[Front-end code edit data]
++++

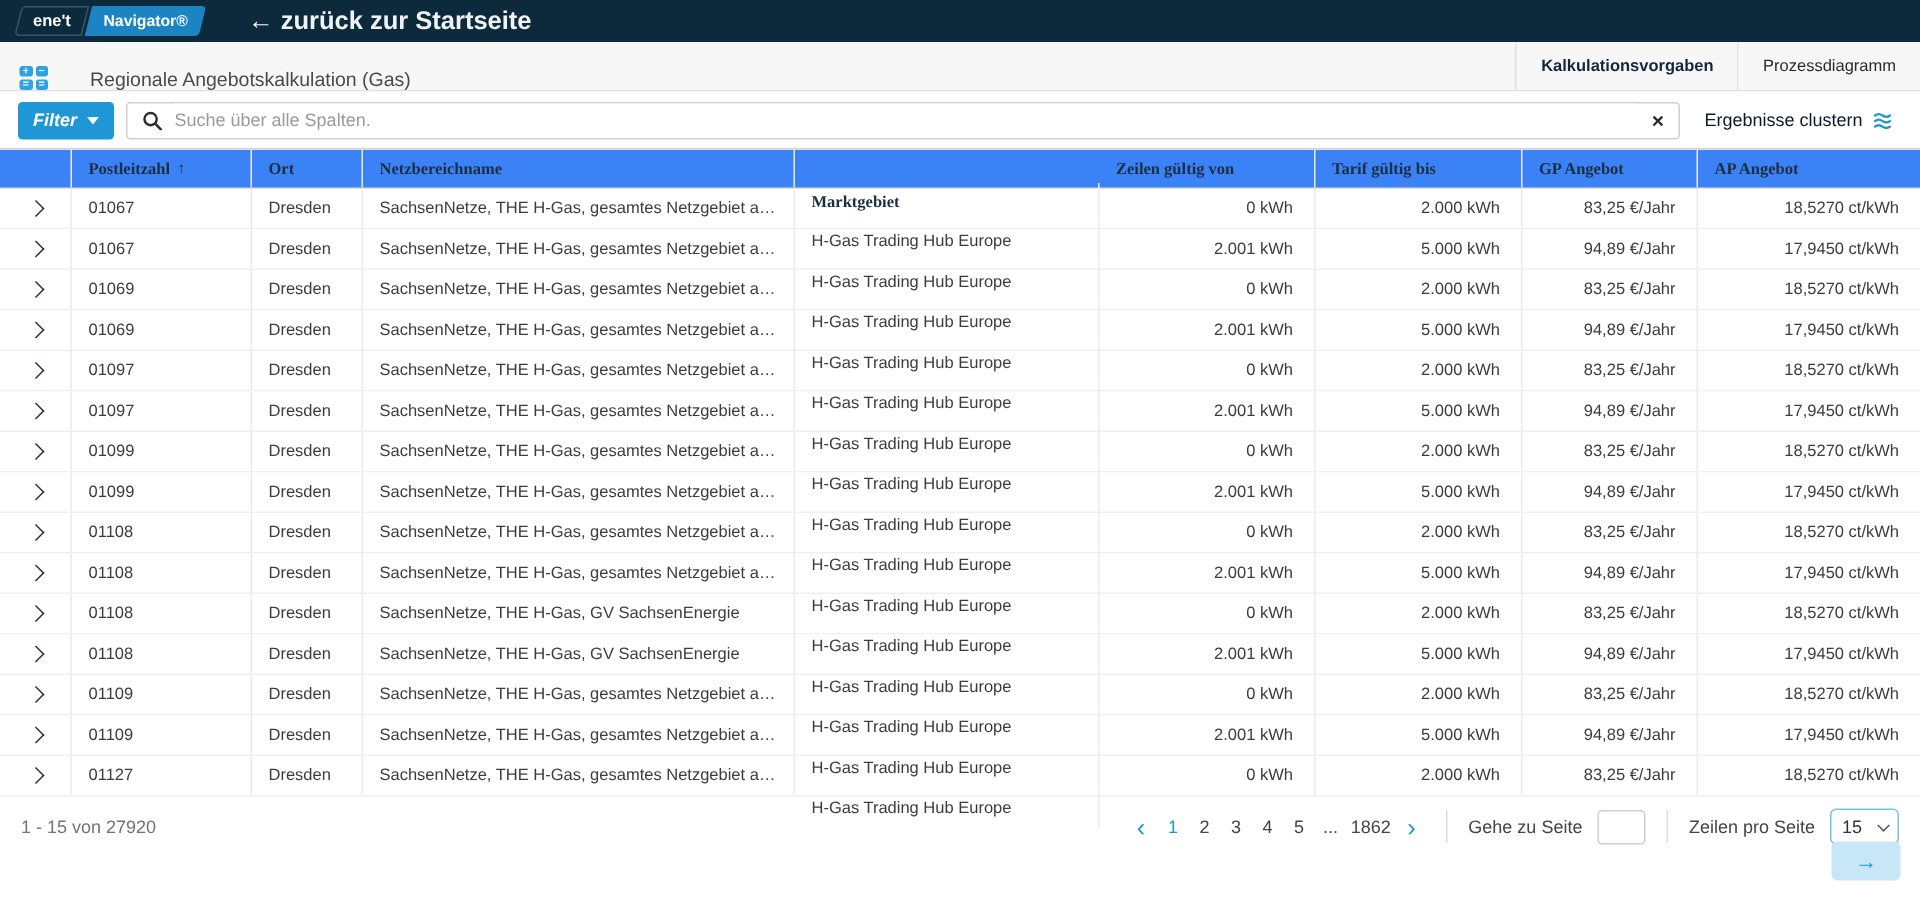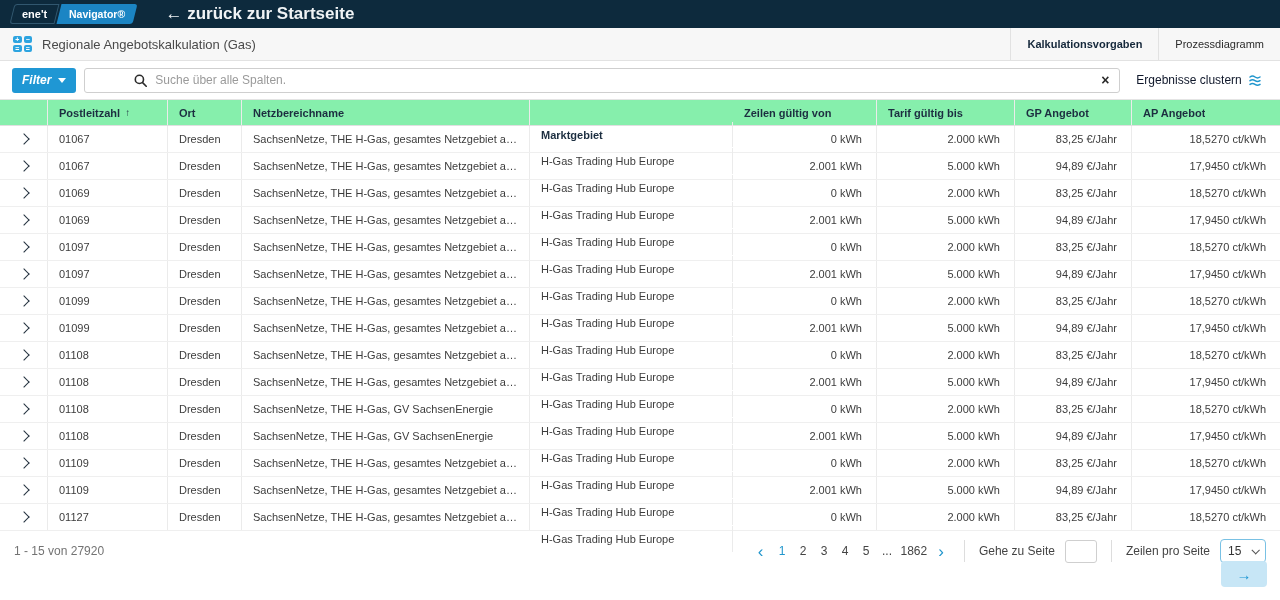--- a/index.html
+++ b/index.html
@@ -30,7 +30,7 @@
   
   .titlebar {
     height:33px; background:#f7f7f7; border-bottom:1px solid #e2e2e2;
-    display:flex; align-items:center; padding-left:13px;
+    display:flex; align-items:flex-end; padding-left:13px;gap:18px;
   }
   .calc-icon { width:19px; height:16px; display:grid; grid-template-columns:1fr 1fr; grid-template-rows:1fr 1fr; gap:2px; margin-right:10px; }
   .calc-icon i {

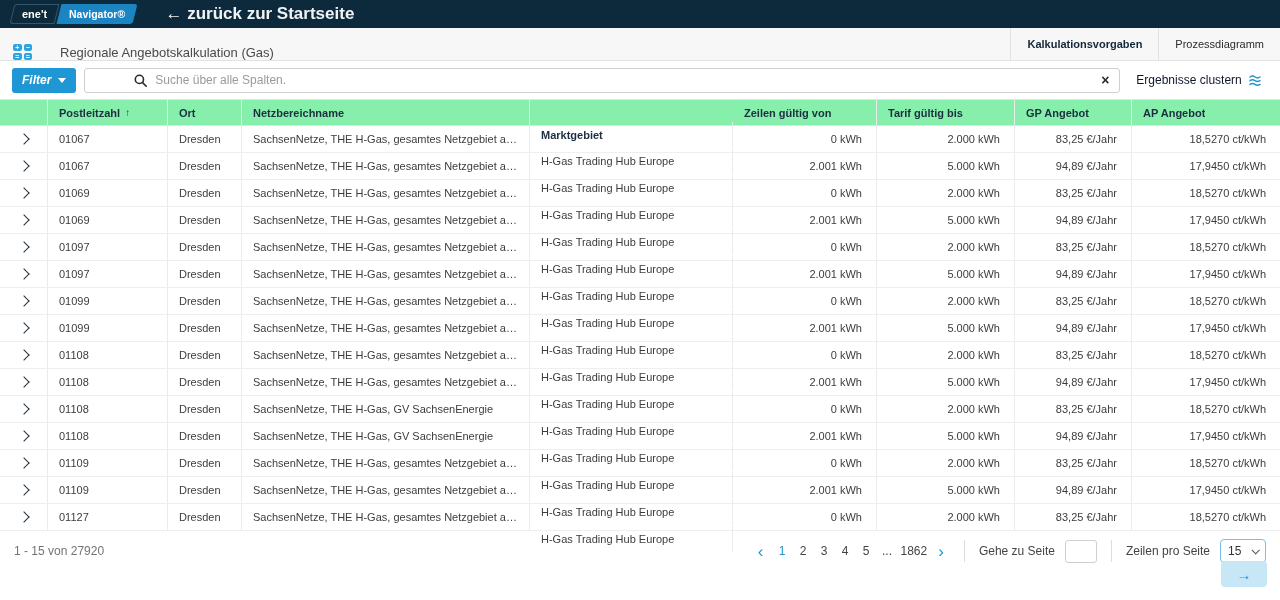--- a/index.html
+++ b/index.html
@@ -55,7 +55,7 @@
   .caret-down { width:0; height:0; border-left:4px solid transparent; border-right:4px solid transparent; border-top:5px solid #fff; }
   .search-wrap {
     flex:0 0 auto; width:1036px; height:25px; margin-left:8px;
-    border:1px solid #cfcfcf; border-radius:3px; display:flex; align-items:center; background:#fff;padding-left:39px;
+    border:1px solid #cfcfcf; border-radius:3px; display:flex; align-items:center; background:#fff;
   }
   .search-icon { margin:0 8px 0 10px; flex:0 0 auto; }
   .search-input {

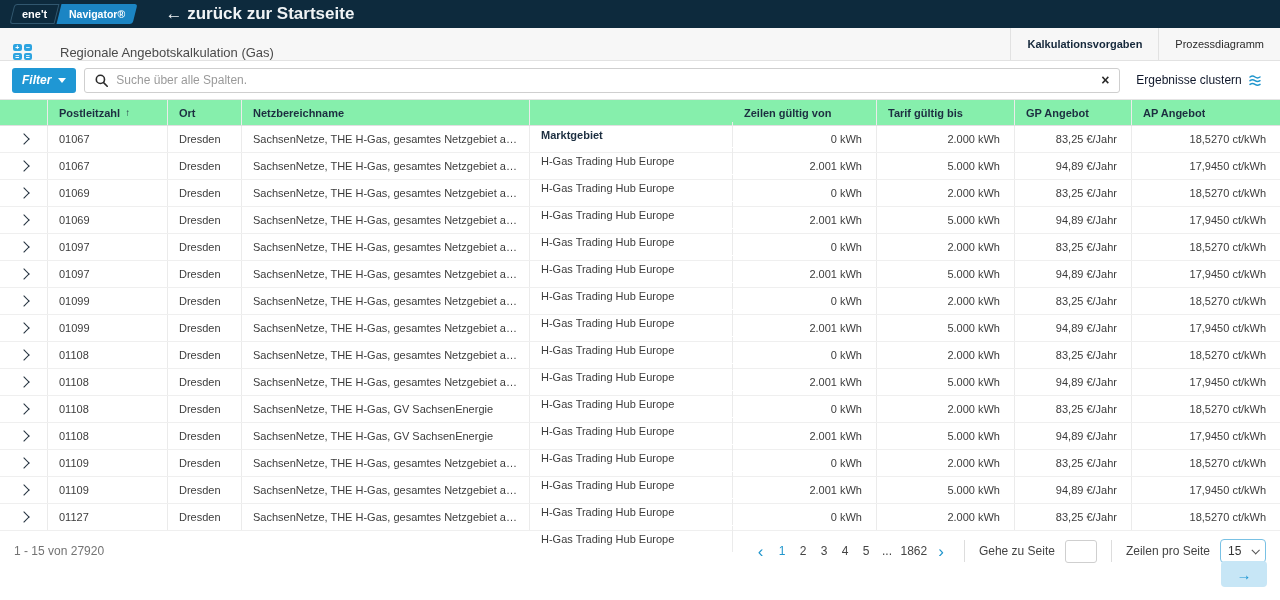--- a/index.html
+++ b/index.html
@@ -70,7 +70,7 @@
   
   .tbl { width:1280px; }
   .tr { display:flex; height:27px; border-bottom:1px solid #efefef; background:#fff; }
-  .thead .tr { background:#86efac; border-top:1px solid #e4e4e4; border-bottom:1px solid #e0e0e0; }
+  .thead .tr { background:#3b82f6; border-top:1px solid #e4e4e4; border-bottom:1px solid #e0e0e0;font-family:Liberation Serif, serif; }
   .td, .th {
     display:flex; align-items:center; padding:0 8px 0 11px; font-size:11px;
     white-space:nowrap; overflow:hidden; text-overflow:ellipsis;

++++

▶ Exercise directions
Scan the lines above, and whenever one holds the string "padding", copy it.

▶ Answer to this problem
-    display:flex; align-items:center; padding-left:13px;
+    display:flex; align-items:flex-end; padding-left:13px;gap:18px;
-    border:1px solid #cfcfcf; border-radius:3px; display:flex; align-items:center; background:#fff;padding-left:39px;
     display:flex; align-items:center; padding:0 8px 0 11px; font-size:11px;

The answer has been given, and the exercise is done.